Reviews

Elling

There is a little gem of a performance in London right now from John Simm as the fastidious, fussing mother’s boy in Elling, newly transferred from the Bush to the more expansive main house of the Trafalgar Studios.

Paul Miller’s bright and breezy production retains the same cast: Adrian Bower as Elling’s looming, chick-crazed partner in their emergence from state institution to “normal” life in Oslo; Ingrid Lacey as their catalytic nurse and pregnant neighbour; Keir Charles as the social worker; and Jonathan Cecil, more at ease now, less nerve-wracking, as the ageing poet.

I still find the play – adapted by Simon Bent from a cult Norwegian film – essentially joyless and less than fall-over funny. But Simm creates an authentic comic archetype with his neat steps and blank, mole-like expression, clutching his suitcase like a comfort rag, dispensing opinions with a tentative finality, his recurring oratorical backward hand gesture evaporating in a harmless wave.

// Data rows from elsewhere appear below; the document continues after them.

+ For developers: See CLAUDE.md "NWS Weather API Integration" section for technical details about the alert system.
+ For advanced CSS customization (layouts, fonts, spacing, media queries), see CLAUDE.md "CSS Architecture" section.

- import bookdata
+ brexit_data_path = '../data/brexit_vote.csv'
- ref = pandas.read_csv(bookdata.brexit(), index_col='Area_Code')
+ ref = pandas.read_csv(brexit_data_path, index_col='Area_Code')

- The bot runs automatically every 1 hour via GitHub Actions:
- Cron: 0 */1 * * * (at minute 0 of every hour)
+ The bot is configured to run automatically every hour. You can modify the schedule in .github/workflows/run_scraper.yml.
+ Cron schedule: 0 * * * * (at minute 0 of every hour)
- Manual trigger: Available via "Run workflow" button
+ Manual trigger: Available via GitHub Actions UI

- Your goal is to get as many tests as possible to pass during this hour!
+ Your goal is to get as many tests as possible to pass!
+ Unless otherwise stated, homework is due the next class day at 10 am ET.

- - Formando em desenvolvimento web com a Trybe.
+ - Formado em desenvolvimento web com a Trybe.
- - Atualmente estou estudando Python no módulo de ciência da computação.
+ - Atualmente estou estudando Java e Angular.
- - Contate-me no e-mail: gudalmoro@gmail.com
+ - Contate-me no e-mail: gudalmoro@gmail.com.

Simm has ratcheted up his performance a notch or two to fill the space, and he does this with expert technical finesse. And it is clear that his fans from Life on Mars are very happy seeing him display a more delicate side in his acting nature.

– Michael Coveney


NOTE: The following THREE-STAR review dates from April 2007 and this production’s original run at the Bush Theatre.

A Norwegian comedy might sound like a contradiction in terms. A Norwegian comedy in which two asylum inmates are released on a “normalisation” programme in the outside world – they exchange underpants and attend poetry readings – sounds more like an especially pointless Monty Python sketch.

And this is the trouble with Simon Bent’s new version of a cult Norwegian film (based on a novel by Ingvar Ambjornson). It is a surprise, and it is a sporadically funny one. But it’s not the sort of play you can trust, because it has no moral anchor and no real joy; you feel that the author is only funny because he has no sense of humour.

What the play does have is a beautifully controlled production by Paul Miller on a primary-coloured set of blue and yellow walls designed by Simon Daw, and a brilliantly detailed and simultaneously stripped down performance by John Simm in the title role, proving that there is life on the stage after two triumphant series of Life on Mars on the television.

Simm’s Elling is a little fusspot of a mummy’s boy who emerges from a cupboard in his pyjamas like a mole pushing through a hole into the daylight. His self-sufficiency is based on a complete ignorance of what he needs to get by. “Mother did all the shopping,” he announces proudly, “I did the ideology.” Elling is a Napoleon of nothingness, a victor in vacancy, a master of mediocrity.

He shares the room with Adrian Bower’s large and hairy Kjell Bjarne, a clumsy and uncouth virginal orang-utan with serious chick fantasies. Under the supervision of Keir Charles’ indulgent social worker, they take an apartment in Oslo together. They make phone calls. They go to cafes. They learn how to hang loose. They will survive, though not perhaps with the noisy flourish of Gloria Gaynor.

Elling finds himself acclaimed as a minor national figure, a mystery poet who stuffs his scribbles into Sauerkraut packets in supermarkets. Kjell Bjarne falls in love with a pregnant lady, Reidun, who comes home to the apartment upstairs ruinously drunk on Christmas Eve. A satire of the Christmas spirit is intended here, with a troubled pregnancy in the manger and the two friends exchanging presents – the myrrh the merrier, no doubt – of a matchstick model of the apartment block and one of those pens with a poster girl who strips with the ink flow.

Everything slows down a bit, despite the jaunty, slightly alarming interventions of Jonathan Cecil as a kindly old poet and the charming virtuosity of Ingrid Lacey as Reidun as well as a nurse, a waitress and an over-intense beatnik.

Simm glues the evening together as this cold climate Mr Bean with his pork pie hat, buttoned-up raincoat and picky, pokey little fingers. It turns out the odd couple are normal after all, but the play never really explains why the relationship disintegrates the minute each of them tastes a morsel of fulfilment. Perhaps that is the point: friendship is based in need. No way to treat a lady, even in Norway.